Finado.- Se lava las manos y entra en el bar ya desierto. Las


golosinas del quiosco renuevan su parpadeo. Un expendedor
alarga el brazo articulado ofreciéndole una cerveza. Neuco pasa de
largo. Al fondo, mucho más allá del toilet de damas, hay un
anticuado musicalio que intenta disimular su caducidad
ofreciendo éxitos de Abrán Baienas, de Las Cleos, de Funkipapá,
de Loba en la Retama. Neuco sabe que hace un par de años su
amigo el finado Nígolo, de memoria gorda, se las ingenió para colar
en el aparato unas pocas piezas de poesía maníaca y música
conmovedora que hoy nadie escucha salvo él. Se llaman tangos, y
están entre el vértigo cenital de los ritmos contemporáneos como
una luz de amanecer lluvioso en la vereda de un café. A Neuco los
tangos le despiertan esa clase de imágenes. Le parecen muy
bailables. Verdey habría podido bailarlos. En los rótulos de las
teclas no hay títulos, como si los años hubieran obligado a los
tangos a simular mudez, o ceguera, pero Neuco ya sabe cuál es
cada uno y pone una moneda y aprieta una tecla. Clic. Chirrriac.

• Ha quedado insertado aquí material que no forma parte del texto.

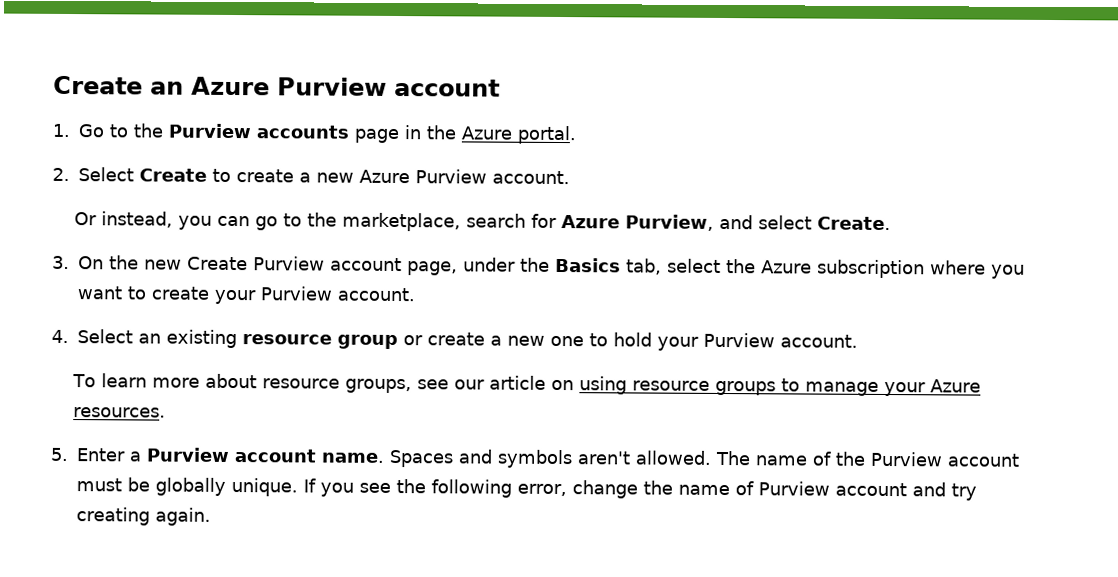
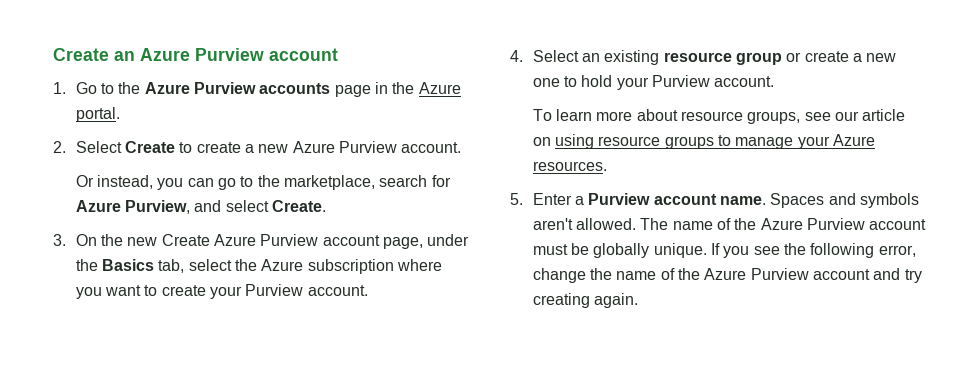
(164, 130) none -> [144,82,190,94] Azure
(248, 263) none -> [214,234,257,246] Azure
(866, 458) none -> [760,218,803,230] Azure
(754, 488) none -> [678,268,747,280] the Azure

Uno busca lleno de esperanzas / el camino que los sueños
prometieron a sus ansias, se desata una voz apabullante,
homogénea en sus emociones. Neuco enciende un cigarrillo. Sabe
que la lucha es cruel y es mucha / pero lucha y se desangra / por
la fe que lo empecina. Da diez pitadas, tira el cigarrillo y lo aplasta
con la suela. Es un gesto que aprendió del viejo Nígolo y está
empezando a reventarle. No porque Nígolo también esté muerto,
sino porque es un gesto avinagrado. Si se deja influir por el tango,
hasta podría despachar vengativamente el recuerdo de Verdey:
Como pucho que se tira / cuando ya / ni sabor ni aroma da.